# Ohio Get together 2007



## Clapper&Company (Jan 4, 2005)

Ok guys, we are planing a get together for this year.

Jp and I were thinking maybe Mansfiled would be a good half-way point.


----------



## Young Pup (Aug 13, 2004)

Lets get this done guys. We have been yacking about it now we need ideas and a plan. Winter will be here soon and we will be kicking ourselves for not doing this.


----------



## Clapper&Company (Jan 4, 2005)

Im with Jp on this one, weve talked about it for ever lets get it done


----------



## RhinoL&L (Jan 2, 2007)

I agree with mansfield for a good halfway point. We need to get this going like JP said before the snow starts flying. Do we have a date? let me know and lets get this thing set up.
Shawn


----------



## Sydenstricker Landscaping (Dec 17, 2006)

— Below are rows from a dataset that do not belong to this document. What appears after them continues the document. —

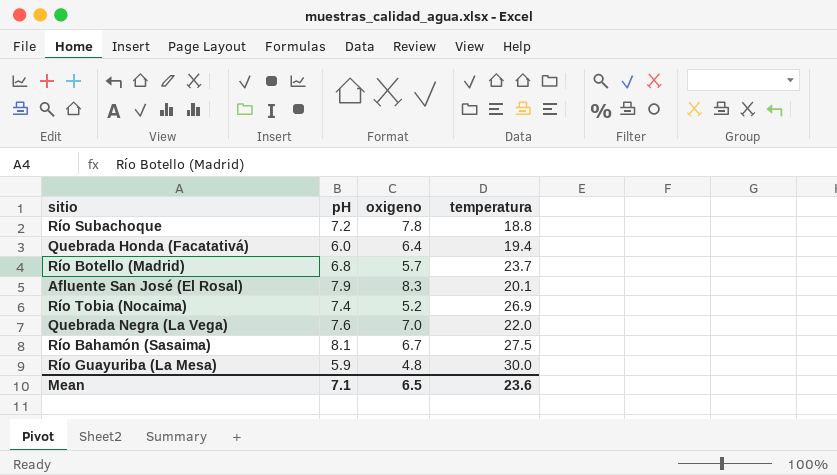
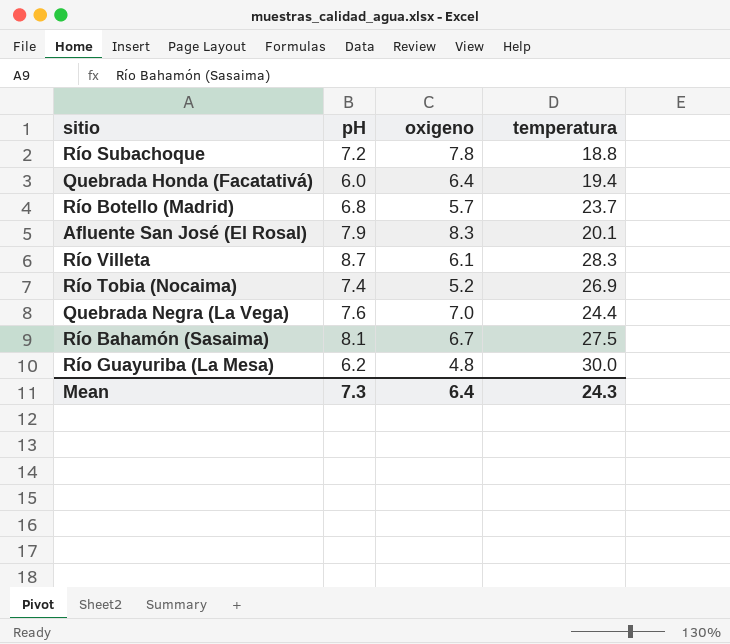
row Río Villeta: none -> 8.7 | 6.1 | 28.3
Quebrada Negra (La Vega) | temperatura: 22.0 -> 24.4
Río Guayuriba (La Mesa) | pH: 5.9 -> 6.2
Mean | pH: 7.1 -> 7.3
Mean | oxigeno: 6.5 -> 6.4
Mean | temperatura: 23.6 -> 24.3

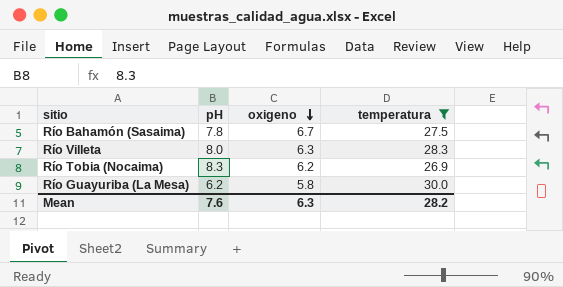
filter: none -> temperatura >= 26.9
row order: none -> oxigeno descending
Río Bahamón (Sasaima) | pH: 8.1 -> 7.8
Río Villeta | pH: 8.7 -> 8.0
Río Villeta | oxigeno: 6.1 -> 6.3
Río Tobia (Nocaima) | pH: 7.4 -> 8.3
Río Tobia (Nocaima) | oxigeno: 5.2 -> 6.2
Río Guayuriba (La Mesa) | oxigeno: 4.8 -> 5.8
Mean | pH: 7.3 -> 7.6
Mean | oxigeno: 6.4 -> 6.3
Mean | temperatura: 24.3 -> 28.2

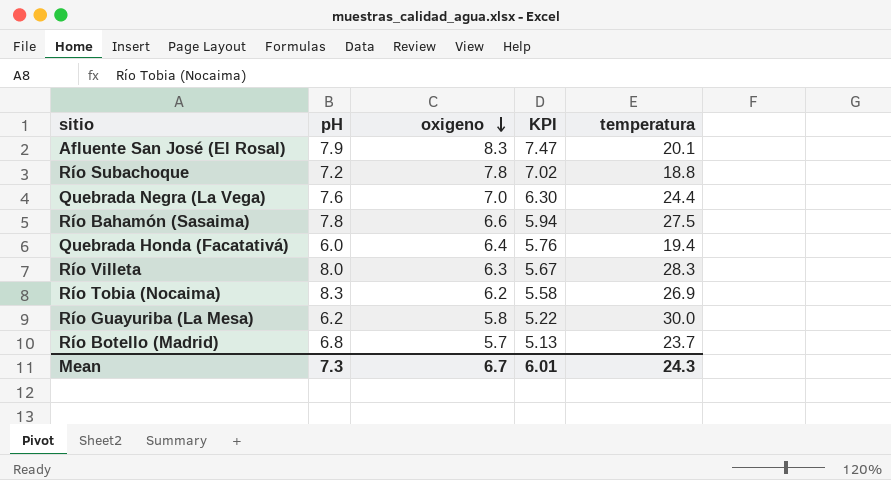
filter: temperatura >= 26.9 -> none
column KPI | formula: none -> [oxigeno] * 0.9
Río Bahamón (Sasaima) | oxigeno: 6.7 -> 6.6
Mean | pH: 7.6 -> 7.3
Mean | oxigeno: 6.3 -> 6.7
Mean | temperatura: 28.2 -> 24.3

Well I am in for Mansfield. Just if we are gonna get it done before the snow flies, I think it had best be within the next month. Im not sure what all is in Mansfield though. Just keep me posted


----------



## Clapper&Company (Jan 4, 2005)

Tom will do.

The worlds busiest micky D's is in mansfiled. There is also a bobevens


----------



## Clapper&Company (Jan 4, 2005)

I know theres a guy from mansfield on ps we need his help


----------



## clark lawn (Oct 7, 2005)

im in if we can do this with the next month and as long as there are so motels around.


----------



## Clapper&Company (Jan 4, 2005)

yea there's a motel there, clark where you from?


----------



## Sydenstricker Landscaping (Dec 17, 2006)

He is from Poland, Ohio


----------



## clark lawn (Oct 7, 2005)

yea im from Poland its is just outside of Youngstown between Boardman and the PA line


----------



## RhinoL&L (Jan 2, 2007)

so mansfield looks like it is a good location for everyone. Does anyone have any dates? I can go on any weekend most likely. 

Shawn


----------



## Clapper&Company (Jan 4, 2005)

Not yet, we need to research it and find a good spot there.


----------



## bribrius (May 5, 2007)

so what is there to do in dayton ohio? i have to drive out there next week. not that i want to. one thousand miles. 15 hours. yuck.


----------



## clark lawn (Oct 7, 2005)

i was just looking at mansfield they have a brown derby roadhouse there. we used to have one here it had pretty good food.just a suggestion. November 10 might be a good day.


----------



## Clapper&Company (Jan 4, 2005)

That would work, they have good stake


----------



## JeepCreepn01 (Oct 31, 2005)

bribrius;418689 said:


> so what is there to do in dayton ohio? i have to drive out there next week. not that i want to. one thousand miles. 15 hours. yuck.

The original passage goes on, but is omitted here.